У меня в коллекции есть немного богословия, состоящего в основном из причудливых квакерских книг, завещанных мне бабушкой, — немного философии, немного физики, немного права, немного истории, немного художественной литературы и куча всякой всячины. Однажды, когда res angusta domi стала angustissima, дитя Израиля было в моем тяжелом положении вызвано осмотреть дорогую, потрепанную колонию и сделать свою грязную золотую или серебряную ставку на нее.
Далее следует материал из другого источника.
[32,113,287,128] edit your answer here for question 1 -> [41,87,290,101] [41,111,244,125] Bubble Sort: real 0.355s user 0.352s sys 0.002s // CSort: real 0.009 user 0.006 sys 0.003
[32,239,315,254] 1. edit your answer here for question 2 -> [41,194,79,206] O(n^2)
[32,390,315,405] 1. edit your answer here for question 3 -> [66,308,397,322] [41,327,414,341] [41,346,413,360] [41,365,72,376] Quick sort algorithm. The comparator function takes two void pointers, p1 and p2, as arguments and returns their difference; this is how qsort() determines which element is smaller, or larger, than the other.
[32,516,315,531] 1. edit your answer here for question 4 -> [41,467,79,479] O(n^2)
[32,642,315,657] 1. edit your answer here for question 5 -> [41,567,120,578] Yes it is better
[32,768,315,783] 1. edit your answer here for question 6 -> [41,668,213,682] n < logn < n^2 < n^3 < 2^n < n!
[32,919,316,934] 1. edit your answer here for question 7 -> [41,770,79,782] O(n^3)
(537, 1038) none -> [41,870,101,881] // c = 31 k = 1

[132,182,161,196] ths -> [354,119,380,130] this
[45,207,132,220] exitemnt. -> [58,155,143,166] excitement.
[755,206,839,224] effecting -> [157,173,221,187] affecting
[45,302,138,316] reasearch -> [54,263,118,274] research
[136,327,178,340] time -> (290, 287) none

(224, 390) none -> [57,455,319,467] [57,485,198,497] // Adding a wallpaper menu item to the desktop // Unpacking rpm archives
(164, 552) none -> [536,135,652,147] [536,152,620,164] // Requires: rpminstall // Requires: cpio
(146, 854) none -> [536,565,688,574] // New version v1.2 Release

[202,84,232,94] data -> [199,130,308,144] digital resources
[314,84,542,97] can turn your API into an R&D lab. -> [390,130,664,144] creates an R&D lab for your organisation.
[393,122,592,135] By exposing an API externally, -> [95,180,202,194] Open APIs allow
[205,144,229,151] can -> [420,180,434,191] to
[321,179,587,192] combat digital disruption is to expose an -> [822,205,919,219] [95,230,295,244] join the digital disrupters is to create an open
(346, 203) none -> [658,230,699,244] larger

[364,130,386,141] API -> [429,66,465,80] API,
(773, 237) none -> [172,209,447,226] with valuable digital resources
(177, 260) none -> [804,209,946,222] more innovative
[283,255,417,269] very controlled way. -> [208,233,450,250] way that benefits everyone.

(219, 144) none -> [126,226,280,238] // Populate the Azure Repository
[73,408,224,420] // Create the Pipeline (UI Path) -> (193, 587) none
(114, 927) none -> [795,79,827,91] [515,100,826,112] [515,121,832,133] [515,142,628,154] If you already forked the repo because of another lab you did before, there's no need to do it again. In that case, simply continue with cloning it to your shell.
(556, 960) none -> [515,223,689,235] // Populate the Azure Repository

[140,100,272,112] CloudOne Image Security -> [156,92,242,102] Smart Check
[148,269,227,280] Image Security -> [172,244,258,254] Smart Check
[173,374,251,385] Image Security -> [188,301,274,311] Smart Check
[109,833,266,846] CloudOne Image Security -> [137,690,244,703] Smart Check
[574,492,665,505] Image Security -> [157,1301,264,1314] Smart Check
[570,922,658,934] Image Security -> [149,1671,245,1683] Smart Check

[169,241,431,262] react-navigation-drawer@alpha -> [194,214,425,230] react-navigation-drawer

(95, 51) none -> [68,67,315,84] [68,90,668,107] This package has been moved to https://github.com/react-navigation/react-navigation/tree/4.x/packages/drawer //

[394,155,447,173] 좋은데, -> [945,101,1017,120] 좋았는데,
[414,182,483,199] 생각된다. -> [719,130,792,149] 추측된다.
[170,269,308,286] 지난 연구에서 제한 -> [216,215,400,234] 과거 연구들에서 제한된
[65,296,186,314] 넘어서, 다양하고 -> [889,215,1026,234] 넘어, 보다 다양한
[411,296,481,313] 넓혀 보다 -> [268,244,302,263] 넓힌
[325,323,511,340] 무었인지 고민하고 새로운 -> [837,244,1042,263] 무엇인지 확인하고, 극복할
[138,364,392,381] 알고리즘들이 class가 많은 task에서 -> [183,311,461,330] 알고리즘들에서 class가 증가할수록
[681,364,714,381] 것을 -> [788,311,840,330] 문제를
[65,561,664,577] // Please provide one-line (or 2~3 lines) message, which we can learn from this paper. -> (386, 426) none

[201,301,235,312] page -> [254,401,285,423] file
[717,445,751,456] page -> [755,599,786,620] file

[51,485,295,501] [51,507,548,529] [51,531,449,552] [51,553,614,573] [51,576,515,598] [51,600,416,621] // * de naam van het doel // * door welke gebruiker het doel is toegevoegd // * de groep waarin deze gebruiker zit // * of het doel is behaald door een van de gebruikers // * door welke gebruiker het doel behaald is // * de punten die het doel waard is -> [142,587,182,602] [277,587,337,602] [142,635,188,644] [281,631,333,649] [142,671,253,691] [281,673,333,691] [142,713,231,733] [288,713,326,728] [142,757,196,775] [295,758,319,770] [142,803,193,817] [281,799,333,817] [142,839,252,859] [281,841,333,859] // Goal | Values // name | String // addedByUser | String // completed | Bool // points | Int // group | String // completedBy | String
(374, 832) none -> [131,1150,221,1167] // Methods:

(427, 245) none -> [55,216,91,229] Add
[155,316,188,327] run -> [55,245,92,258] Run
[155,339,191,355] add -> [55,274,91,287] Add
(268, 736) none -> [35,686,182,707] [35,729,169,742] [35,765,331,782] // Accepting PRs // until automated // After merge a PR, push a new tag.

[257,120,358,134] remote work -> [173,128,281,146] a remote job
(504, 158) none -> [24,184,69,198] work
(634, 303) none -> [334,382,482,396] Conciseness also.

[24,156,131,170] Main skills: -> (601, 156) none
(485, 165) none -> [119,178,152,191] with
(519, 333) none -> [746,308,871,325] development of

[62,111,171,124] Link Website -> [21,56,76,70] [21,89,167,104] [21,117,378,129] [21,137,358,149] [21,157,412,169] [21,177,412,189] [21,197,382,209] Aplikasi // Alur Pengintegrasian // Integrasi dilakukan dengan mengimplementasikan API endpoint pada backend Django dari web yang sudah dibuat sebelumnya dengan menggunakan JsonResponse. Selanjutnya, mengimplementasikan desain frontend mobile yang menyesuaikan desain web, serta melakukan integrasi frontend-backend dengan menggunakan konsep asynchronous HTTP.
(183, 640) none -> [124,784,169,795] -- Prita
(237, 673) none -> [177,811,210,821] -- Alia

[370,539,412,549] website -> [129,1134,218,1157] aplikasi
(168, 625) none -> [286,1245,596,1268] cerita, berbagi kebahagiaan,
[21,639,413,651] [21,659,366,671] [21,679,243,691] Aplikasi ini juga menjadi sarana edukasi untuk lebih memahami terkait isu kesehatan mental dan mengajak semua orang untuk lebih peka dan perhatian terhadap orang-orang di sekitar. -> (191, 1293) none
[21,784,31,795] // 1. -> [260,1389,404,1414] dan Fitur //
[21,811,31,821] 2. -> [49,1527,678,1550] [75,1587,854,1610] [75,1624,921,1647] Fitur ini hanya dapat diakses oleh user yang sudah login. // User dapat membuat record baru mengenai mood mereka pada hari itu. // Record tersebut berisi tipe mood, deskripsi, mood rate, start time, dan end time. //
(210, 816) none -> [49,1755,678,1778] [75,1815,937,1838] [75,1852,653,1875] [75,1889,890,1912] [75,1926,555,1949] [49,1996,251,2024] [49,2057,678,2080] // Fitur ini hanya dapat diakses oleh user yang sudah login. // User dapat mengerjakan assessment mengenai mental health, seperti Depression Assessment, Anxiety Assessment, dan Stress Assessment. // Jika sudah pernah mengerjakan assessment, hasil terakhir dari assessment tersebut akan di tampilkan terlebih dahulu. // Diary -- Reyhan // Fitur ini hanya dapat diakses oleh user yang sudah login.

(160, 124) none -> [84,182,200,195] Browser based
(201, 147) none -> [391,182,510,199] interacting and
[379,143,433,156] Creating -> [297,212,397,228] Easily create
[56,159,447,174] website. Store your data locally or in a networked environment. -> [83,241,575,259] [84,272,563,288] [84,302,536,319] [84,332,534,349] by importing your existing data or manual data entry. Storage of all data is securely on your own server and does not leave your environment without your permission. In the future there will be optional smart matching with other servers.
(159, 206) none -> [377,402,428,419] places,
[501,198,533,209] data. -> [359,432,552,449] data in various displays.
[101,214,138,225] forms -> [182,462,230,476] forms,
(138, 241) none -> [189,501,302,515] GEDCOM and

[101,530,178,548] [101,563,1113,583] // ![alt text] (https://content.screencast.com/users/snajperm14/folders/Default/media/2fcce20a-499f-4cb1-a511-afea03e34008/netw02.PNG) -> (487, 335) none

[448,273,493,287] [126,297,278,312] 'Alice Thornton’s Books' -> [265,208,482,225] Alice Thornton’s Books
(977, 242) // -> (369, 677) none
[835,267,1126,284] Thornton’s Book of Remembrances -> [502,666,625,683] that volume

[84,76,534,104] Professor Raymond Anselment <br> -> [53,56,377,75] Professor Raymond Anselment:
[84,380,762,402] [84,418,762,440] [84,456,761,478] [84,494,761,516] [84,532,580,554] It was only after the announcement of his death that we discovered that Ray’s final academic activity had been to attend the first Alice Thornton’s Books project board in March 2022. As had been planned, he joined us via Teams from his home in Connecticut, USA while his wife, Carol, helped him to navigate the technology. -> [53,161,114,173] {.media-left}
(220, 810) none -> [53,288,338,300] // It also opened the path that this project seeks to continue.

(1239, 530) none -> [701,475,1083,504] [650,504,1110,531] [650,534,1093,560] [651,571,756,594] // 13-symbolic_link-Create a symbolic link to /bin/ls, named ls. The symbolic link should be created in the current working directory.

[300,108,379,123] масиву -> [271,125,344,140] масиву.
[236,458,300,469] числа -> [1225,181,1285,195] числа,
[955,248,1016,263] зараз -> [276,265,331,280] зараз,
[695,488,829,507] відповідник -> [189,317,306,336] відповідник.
Хорошо помню, как его нос, который он не мог, если бы от этого зависела его никчемная жизнь, сделать retroussé, стал возвышенно криволинейным в своем презрении, когда его ястребиные глаза оценивали мою жалкую семью. Я не назову сумму, которую он предложил, этот упырь, вампир, антропофагический шакал, подлый потенциальный поджигатель моей маленькой Александрии, обрезанный гот! Он оставил меня, как шотландскую девчонку Черчилля, «довольным, но голодным»; и я нашел, как Валентин в «Любви ради любви» Конгрива, «страницу, загнутую в Эпиктете, которая была пиром для императора».